I was on a call with five scientists. One of them accounted for an instance of synchronicity. He had been reading an author for over a decade, and been heavily influenced by one of his books. One day recently, he’d written about him for the first time — a blog post that he was just about to publish. Stepping away from his draft, he checked his email and Lo! Therein was a message in which the aforementioned author was copied. A mutual wanted to get them in touch with one another to provoke conversation.
That is one helluva coincidence. So what?
One of the scientists on the call said “what are you suggesting, that there’s some kind of secret sauce?” The “secret sauce” would be what some call “God,” to which some attribute the kind of agency that humans have — with intention and intelligent design.
While the professor did not walk back his comment about synchronicity, he did get into a little science talk wherein he qualified what he terms his “Transcendent Naturalism,” to specify that there was no Woo going on. He was just as hard-nosed and skeptical as ever.
But there was an opening there, and I’d like to capitalize on it.
A moment of synchronicity need not point to an anthropomorphic God to be mysterious. The person who had sent him the email happened to know the same writer. As he had been influenced by the writer, it was not strange that the reader detected parallels in his work, and overlapped them. It was an accident that he happened to email him at just that moment. But what a pleasant surprise! And what a meaningful one.
I would like to suggest that the occurrence was significant. That is, it was noteworthy, and it brought a sense of meaning and import to itself. That’s not nothing. Lewis Carroll used to write in his journal of a particularly important day “I mark this day with a white stone.”
I mark it. I note it. I sign it. Important.
Port, as in “portal.” As in, it takes me deeper in.
Our word “miracle” comes from the same root as our word “mirage.” It’s something wonderful, something which brings us wonder. Something marvelous, at which we marvel.
I fail to see the problem with this.
What is divinity if it can come
Only in silent shadows and in dreams?
Shall she not find in comforts of the sun,
In pungent fruit and bright, green wings, or else
In any balm or beauty of the earth,
Things to be cherished like the thought of heaven?
— Wallace Stevens, “Sunday Morning” (italics mine)
Why shouldn’t we allow for wonder, even awe, in our daily lives? What irrational belief are we afraid of, exactly?
People who are fully engaged in science, working in labs or university departments where there’s a social structure supporting their worldview, often don’t have much use for meaning. They want to achieve observable, predictable, repeatable results in the material world. They get enough meaning from their families and friendships, and leave considerations of the ultimate for lesser minds like mine.
I’m glad that works for them. But most people aren’t scientists.
Most people have to find a how and why to get them through the workday. Some of them have to find some sort of logic or practice to prevent them from committing suicide.
There’s a large swath of people who have turned to marijuana and the occult as their methods for coping.

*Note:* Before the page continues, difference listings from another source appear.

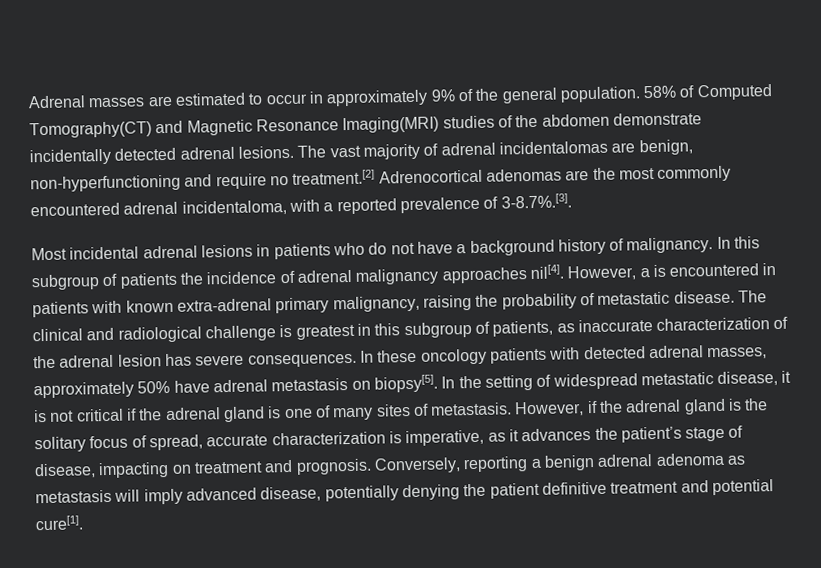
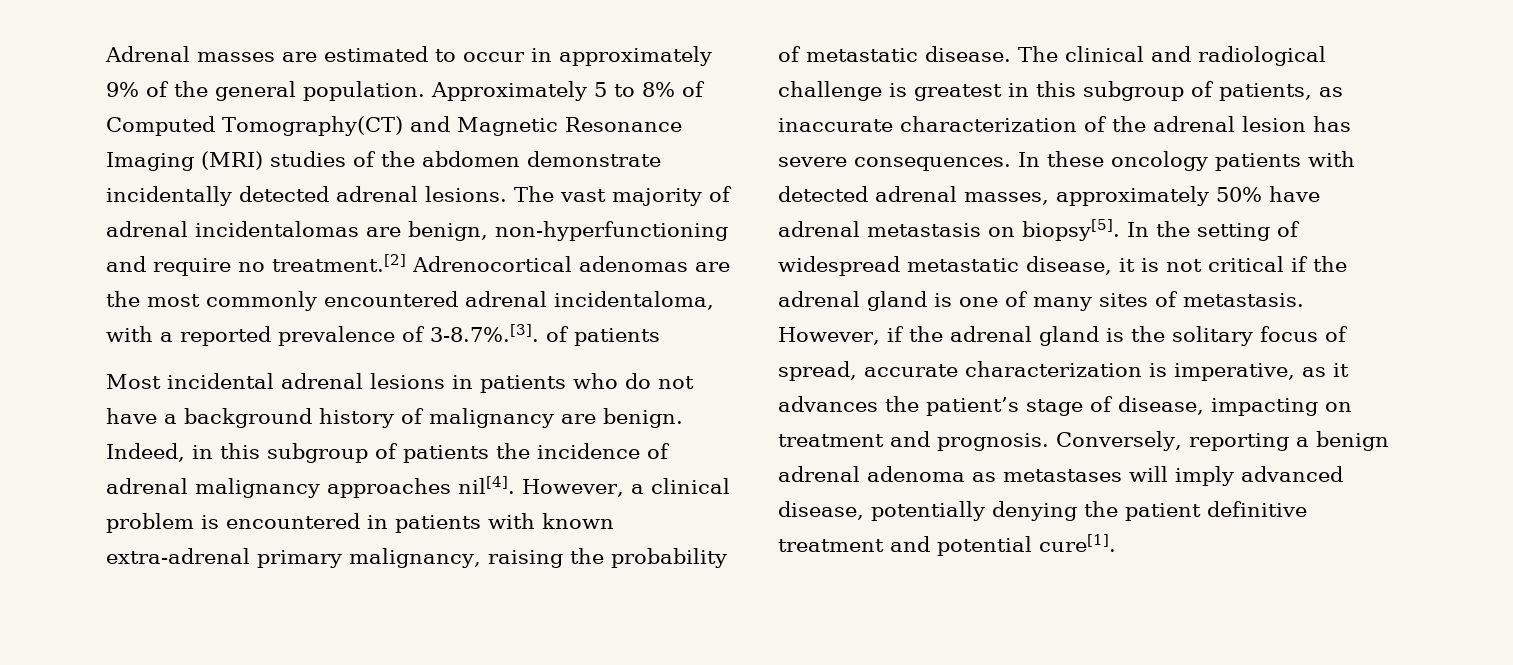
- 58% of Computed Tomography(CT) and Magnetic Resonance Imaging(MRI) studies of the abdomen demonstrate incidentally detected adrenal lesions.
+ Approximately 5 to 8% of Computed Tomography(CT) and Magnetic Resonance Imaging (MRI) studies of the abdomen demonstrate incidentally detected adrenal lesions.
- The vast majority of adrenal incidentalomas are benign, non-hyperfunctioning and require no treatment.[2] Adrenocortical adenomas are the most commonly encountered adrenal incidentaloma, with a reported prevalence of 3-8.7%.[3].
+ The vast majority of adrenal incidentalomas are benign, non-hyperfunctioning and require no treatment.[2] Adrenocortical adenomas are the most commonly encountered adrenal incidentaloma, with a reported prevalence of 3-8.7%.[3]. of patients
- Most incidental adrenal lesions in patients who do not have a background history of malignancy. In this subgroup of patients the incidence of adrenal malignancy approaches nil[4].
+ Most incidental adrenal lesions in patients who do not have a background history of malignancy are benign. Indeed, in this subgroup of patients the incidence of adrenal malignancy approaches nil[4].
- However, a is encountered in patients with known extra-adrenal primary malignancy, raising the probability of metastatic disease.
+ However, a clinical problem is encountered in patients with known extra-adrenal primary malignancy, raising the probability of metastatic disease.
- Conversely, reporting a benign adrenal adenoma as metastasis will imply advanced disease, potentially denying the patient definitive treatment and potential cure[1].
+ Conversely, reporting a benign adrenal adenoma as metastases will imply advanced disease, potentially denying the patient definitive treatment and potential cure[1].

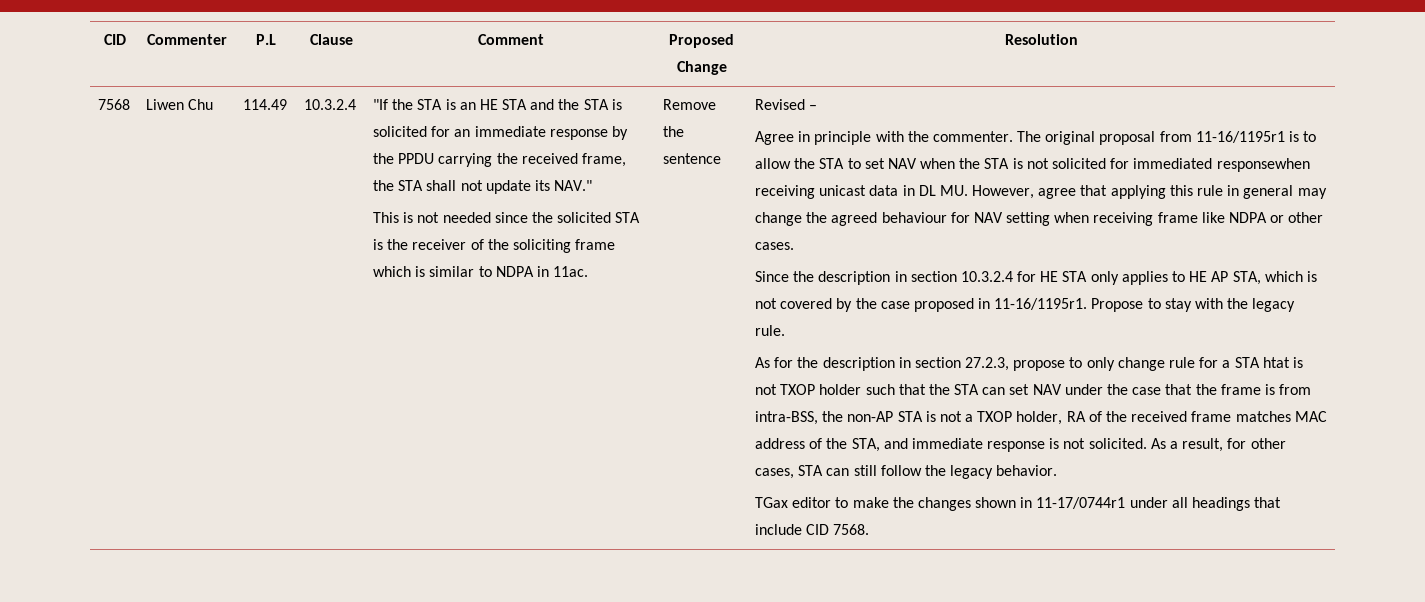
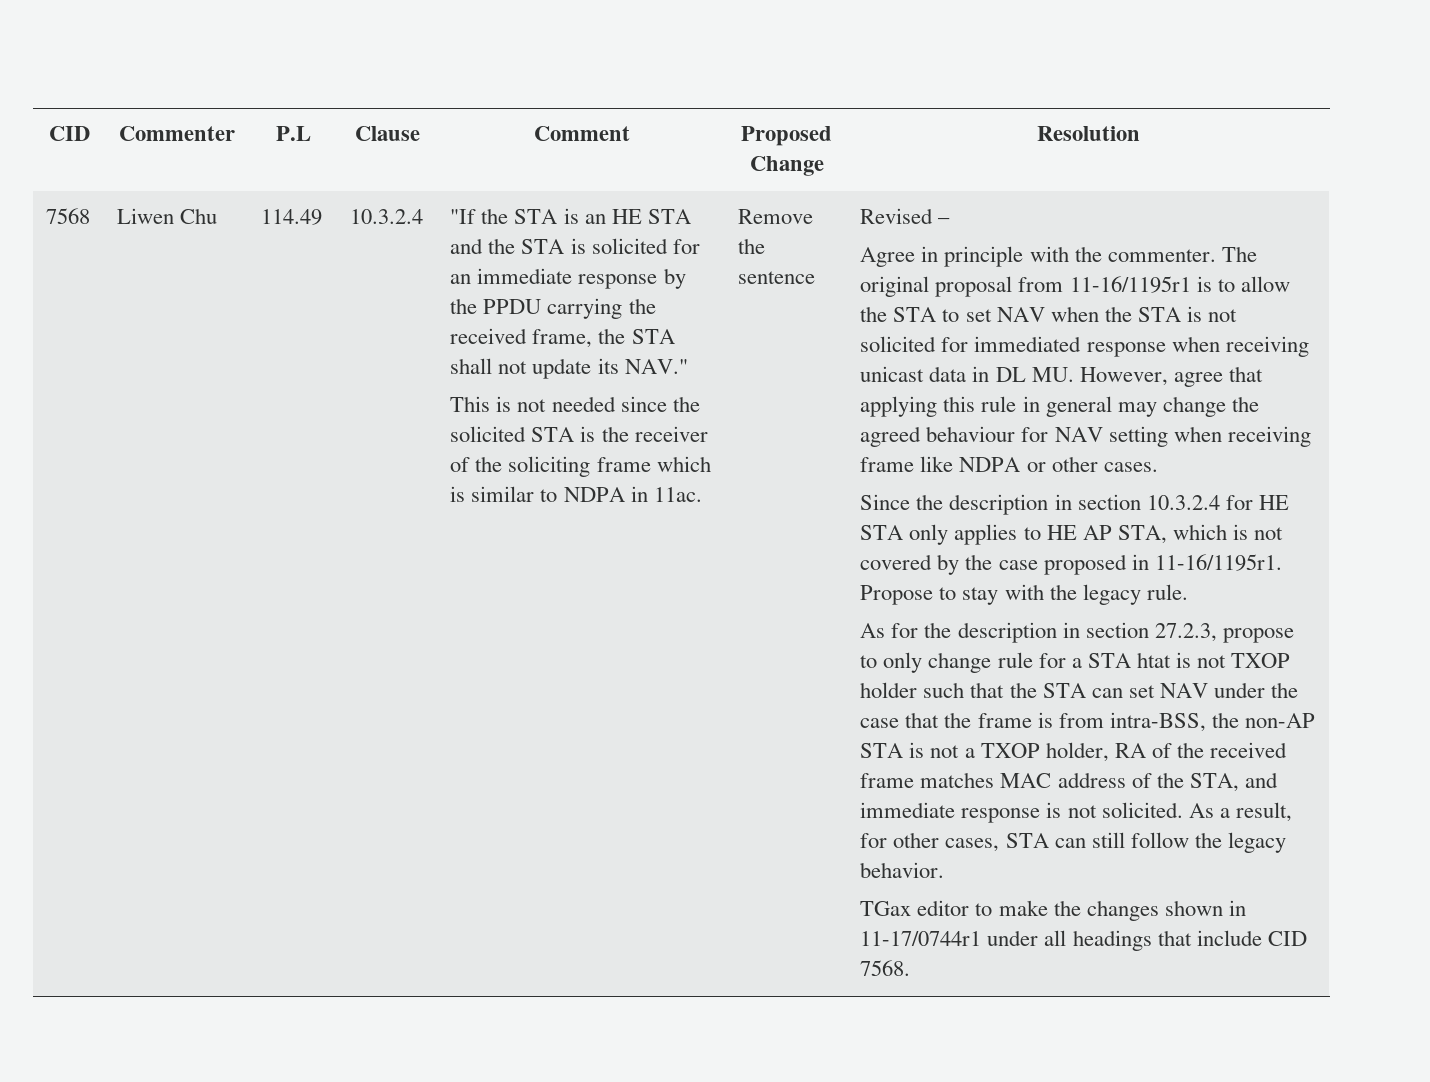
- The original proposal from 11-16/1195r1 is to allow the STA to set NAV when the STA is not solicited for immediated responsewhen receiving unicast data in DL MU. However, agree that applying this rule in general may change the agreed behaviour for NAV setting when receiving frame like NDPA or other cases.
+ The original proposal from 11-16/1195r1 is to allow the STA to set NAV when the STA is not solicited for immediated response when receiving unicast data in DL MU. However, agree that applying this rule in general may change the agreed behaviour for NAV setting when receiving frame like NDPA or other cases.

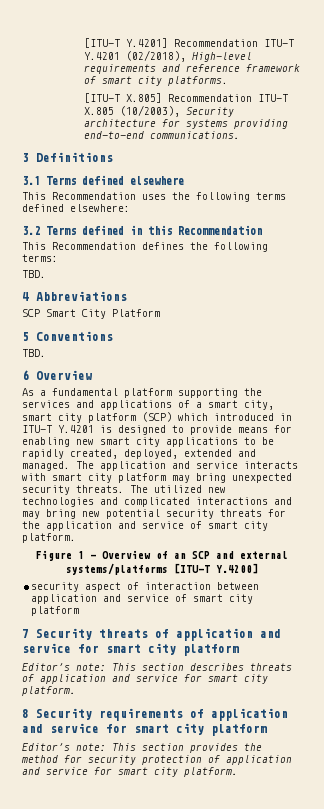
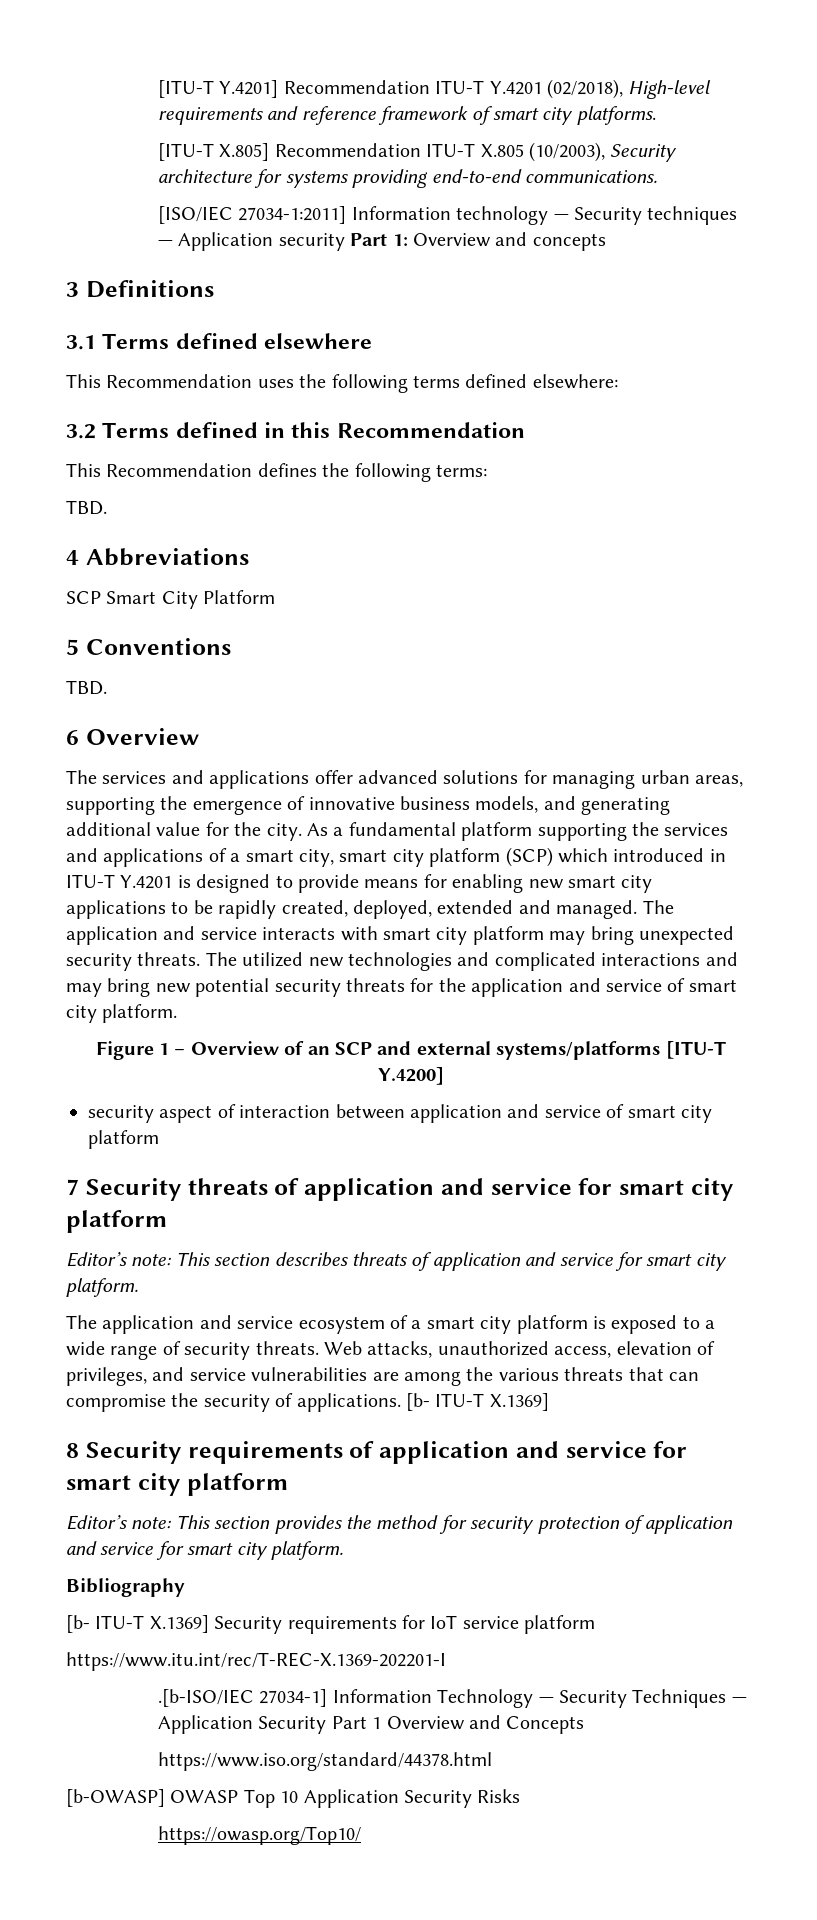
+ [ISO/IEC 27034-1:2011] Information technology — Security techniques — Application security Part 1: Overview and concepts
+ The services and applications offer advanced solutions for managing urban areas, supporting the emergence of innovative business models, and generating additional value for the city.
+ The application and service ecosystem of a smart city platform is exposed to a wide range of security threats. Web attacks, unauthorized access, elevation of privileges, and service vulnerabilities are among the various threats that can compromise the security of applications. [b- ITU-T X.1369]
+ Bibliography
+ [b- ITU-T X.1369] Security requirements for IoT service platform
+ https://www.itu.int/rec/T-REC-X.1369-202201-I
+ .[b-ISO/IEC 27034-1] Information Technology — Security Techniques — Application Security Part 1 Overview and Concepts
+ https://www.iso.org/standard/44378.html
+ [b-OWASP] OWASP Top 10 Application Security Risks
+ https://owasp.org/Top10/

It’s fine by me, so far as they’re not hurting anybody, but I wonder what this skeptical scientist would say about them. Perhaps I’ll ask.
From my vantage, it is good to notice the seemingly mysterious aspects of daily life. I get value from savoring the fruits of coincidence, and enjoy charting patterns, noticing where ideas which interest me pop up and how. I like making connections, and I adore figurative language.
But what is language other than a figure (Latin — a sketch or drawing)? In Greek the word graphein means both to write and to draw — to graph, to chart. Isn’t language in its essence simply a tool to try to point to something else, something which evades it?
In Science, they work around this problem by trying to pin down the meaning of the language as best they can, striving to use it technically. That is to say observable, predictable, repeatable. When this is done well, technologies emerge which can solve problems — vaccines, satellites, nuclear bombs and whatnot.
That’s fine in the lab, but I have a concern that, when it leaves the lab, it can impinge on our sense of Value.
All sorts of people believe irrational things, I get it. And there’s a semi-anti-science culture war raging right now in which masses of distraught people are favoring biblical truths over scientific ones. This affects how we vote, and what policies are implemented by those representatives. I get it.
But we’re not going to overcome that by abolishing meaning. We need to allow for wonder, awe, marvel, and significance to survive and thrive. It’s part of what it means to be a human animal — a sophisticated social primate who thinks in terms of symbols and images, and strives toward ideals.
To strip this would involve not a little suicide. The ostensible goal of mental health is to find ways to reinforce the human mind so as to be resilient against the constant and inevitable stress of the world, our (social) environment. Happy to have skeptics around to be a part of the dialogue — it can be an antidote to bullshit. But skepticism is like black pepper. A little dab’ll do you. Let’s not over-spice, lest we spoil the dish with cynicism.